Using → Ingestion and Aggregation

Prerequisites:

  1. The OnDemand module has been installed.
  2. The database schema has been created.
  3. The OnDemand resource has been added.
  4. The portal_settings.d/ondemand.ini configuration file has been edited as needed.

Ingest and Aggregate

The OnDemand weblog ingestion pipeline requires two parameters:

Parameter Name Description
-r or --resource The name of the resource when it was added to XDMoD in the xdmod-setup command.
-d or --dir The path to a directory containing webserver log files from the Open OnDemand server. The ingestor will process all files in this directory that have the suffix .log or .log.X where X is a number.

The pipeline should be run as the xdmod user as follows:

xdmod-ondemand-ingestor -d /path/to/ood_server_logs -r [resource]

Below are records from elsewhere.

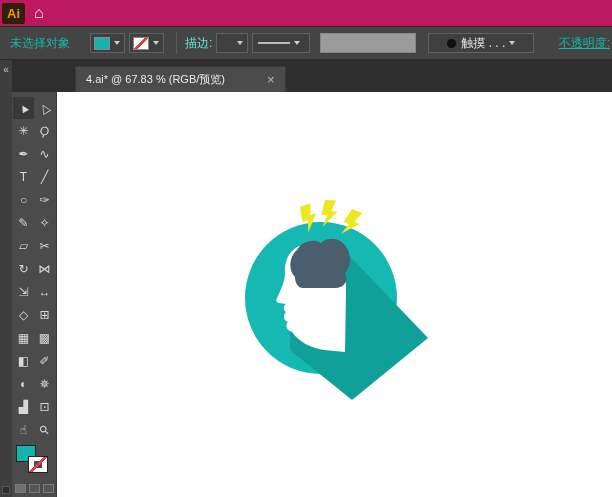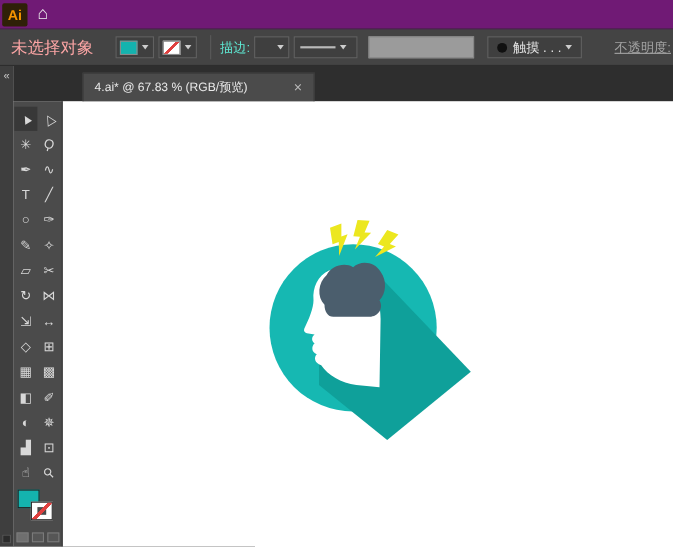"Ai" .menubar { background: #701a75 -> #be185d }
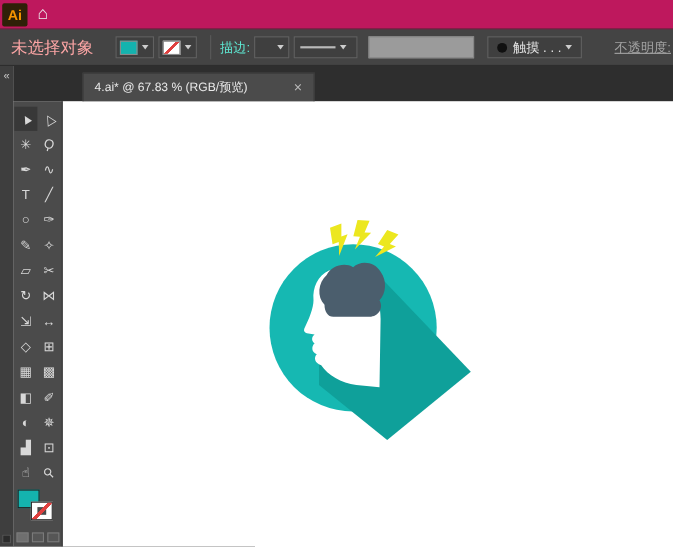"未选择对象" .status { color: #fca5a5 -> #14b8a6; font-size: 15px -> 12px }
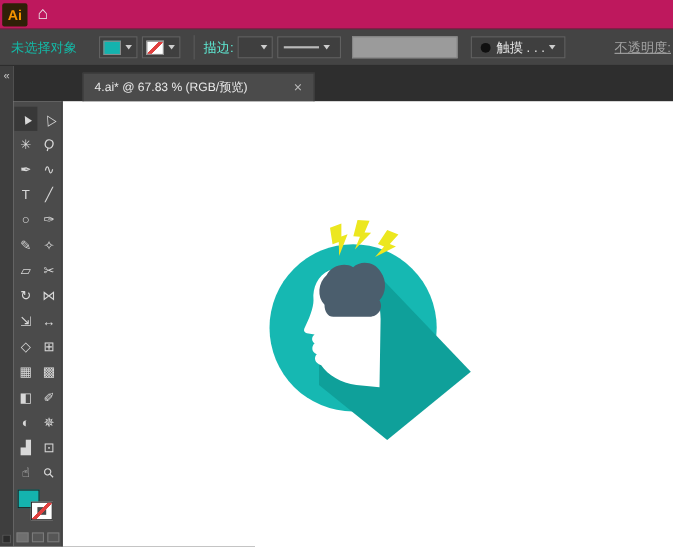"触摸 . . ." .combo.touch { padding: 0 4px -> 0 14px }
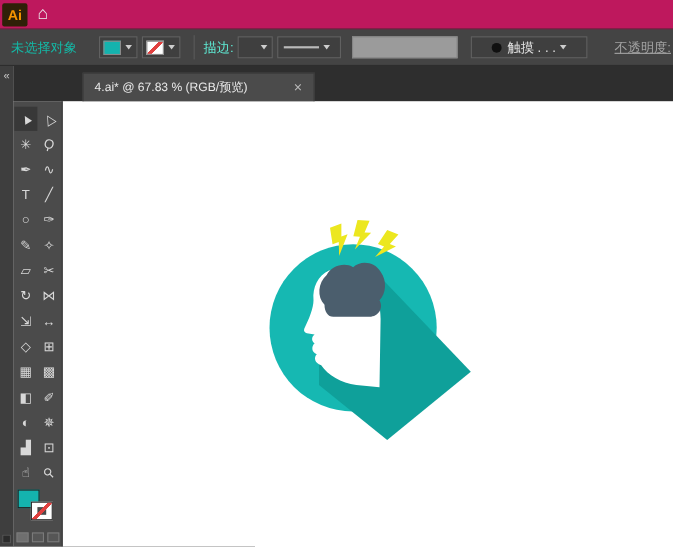"不透明度:" .opacity-link { color: #a3a3a3 -> #14b8a6 }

The ingestion and aggregation pipelines can also be run independently of each other. To run only the ingestion pipeline, include the -i or --ingest parameter, e.g.:

xdmod-ondemand-ingestor -d /path/to/ood_server_logs -r [resource] -i

The run only the aggregation pipeline, include the -a or --aggregate parameter along with the -m or --last-modified-start-date parameter. In this case the -d and -r parameters will be ignored. E.g.:

xdmod-ondemand-ingestor -a -m '2024-01-01 00:00:00'

Hints

For log files with a large amount of data (hundreds of thousands of lines), the ingestion pipeline will use less memory and run faster if you split large log files into smaller ones. An example of how to do this is to use the split command line tool to split the large log file by lines and generate output files with a numbered suffix (note the period at the end of the output filename):

split -d -l 20000 [LARGE INPUT FILE] /scratch/ondemand/webserver.log.